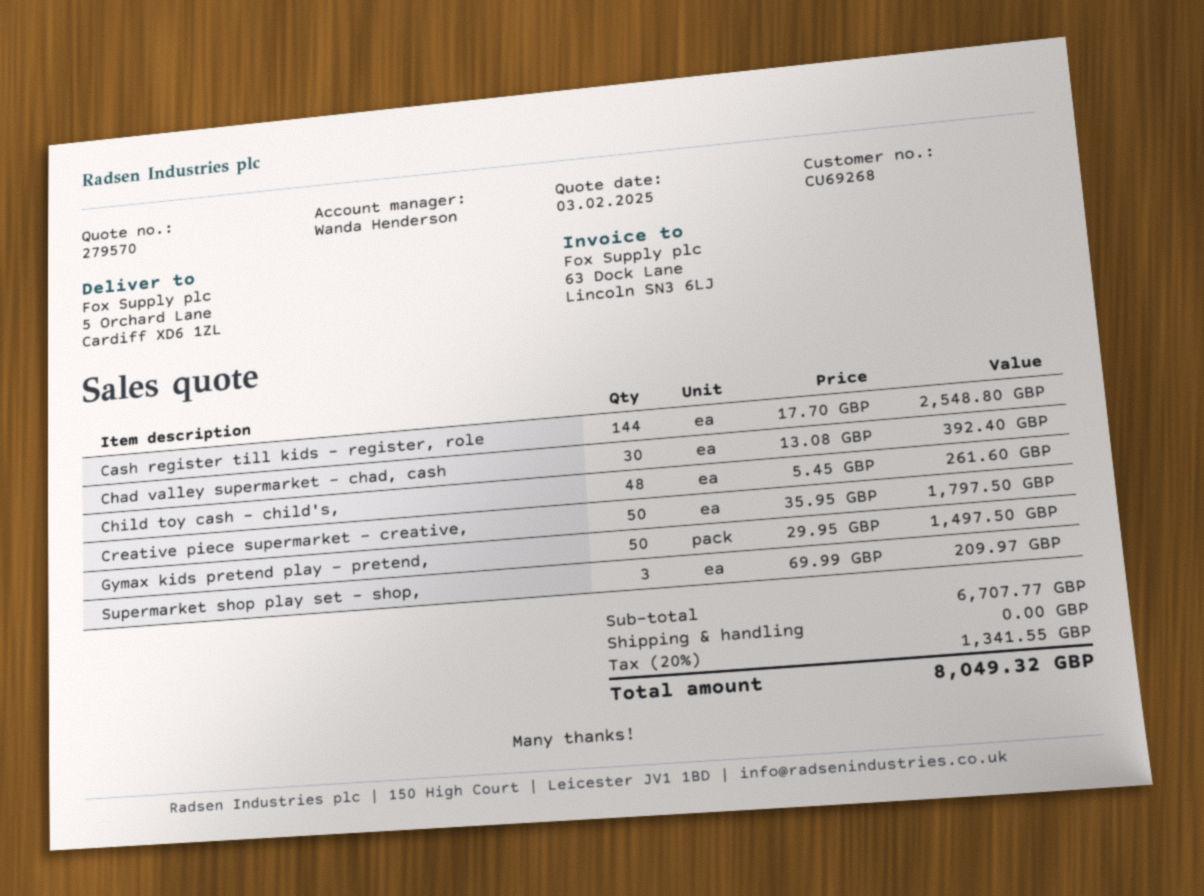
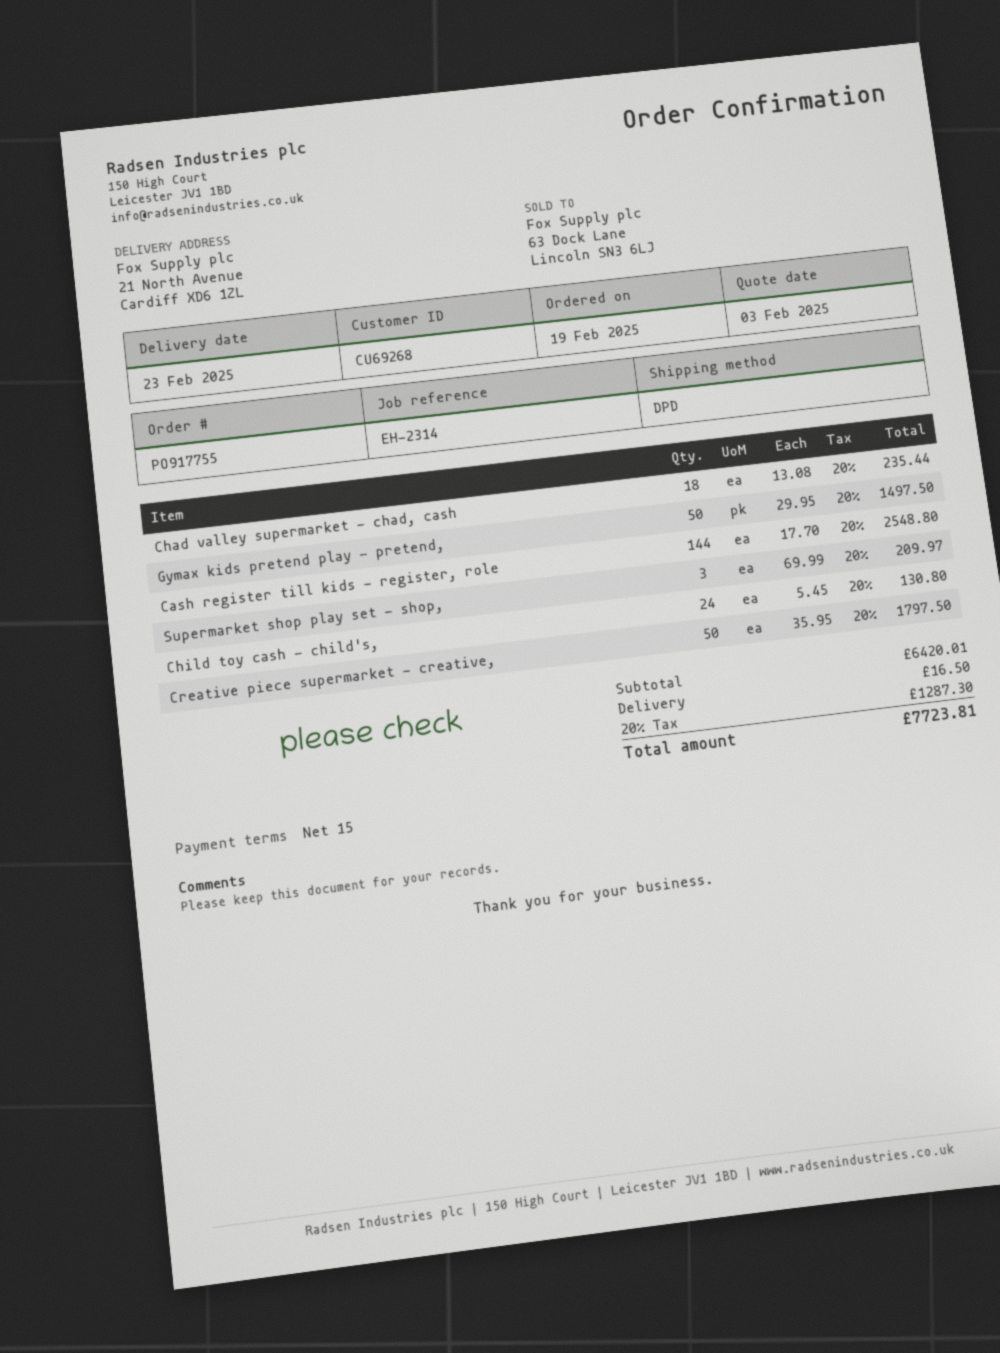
ship to: 5 Orchard Lane, Cardiff XD6 1ZL -> 21 North Avenue, Cardiff XD6 1ZL
Chad valley supermarket - chad, cash: 30 x 13.08 = 392.40 -> 18 x 13.08 = 235.44
Child toy cash - child's,: 48 x 5.45 = 261.60 -> 24 x 5.45 = 130.80
subtotal: 6707.77 -> 6420.01
shipping: 0.00 -> 16.50
tax: 20% = 1341.55 -> 20% = 1287.30
total: 8049.32 -> 7723.81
****
■ **Assigned task**
When copying the entries above, keep each word as it is and exclude any image.

■ **Solution for this problem**
ship to: 5 Orchard Lane, Cardiff XD6 1ZL -> 21 North Avenue, Cardiff XD6 1ZL
Chad valley supermarket - chad, cash: 30 x 13.08 = 392.40 -> 18 x 13.08 = 235.44
Child toy cash - child's,: 48 x 5.45 = 261.60 -> 24 x 5.45 = 130.80
subtotal: 6707.77 -> 6420.01
shipping: 0.00 -> 16.50
tax: 20% = 1341.55 -> 20% = 1287.30
total: 8049.32 -> 7723.81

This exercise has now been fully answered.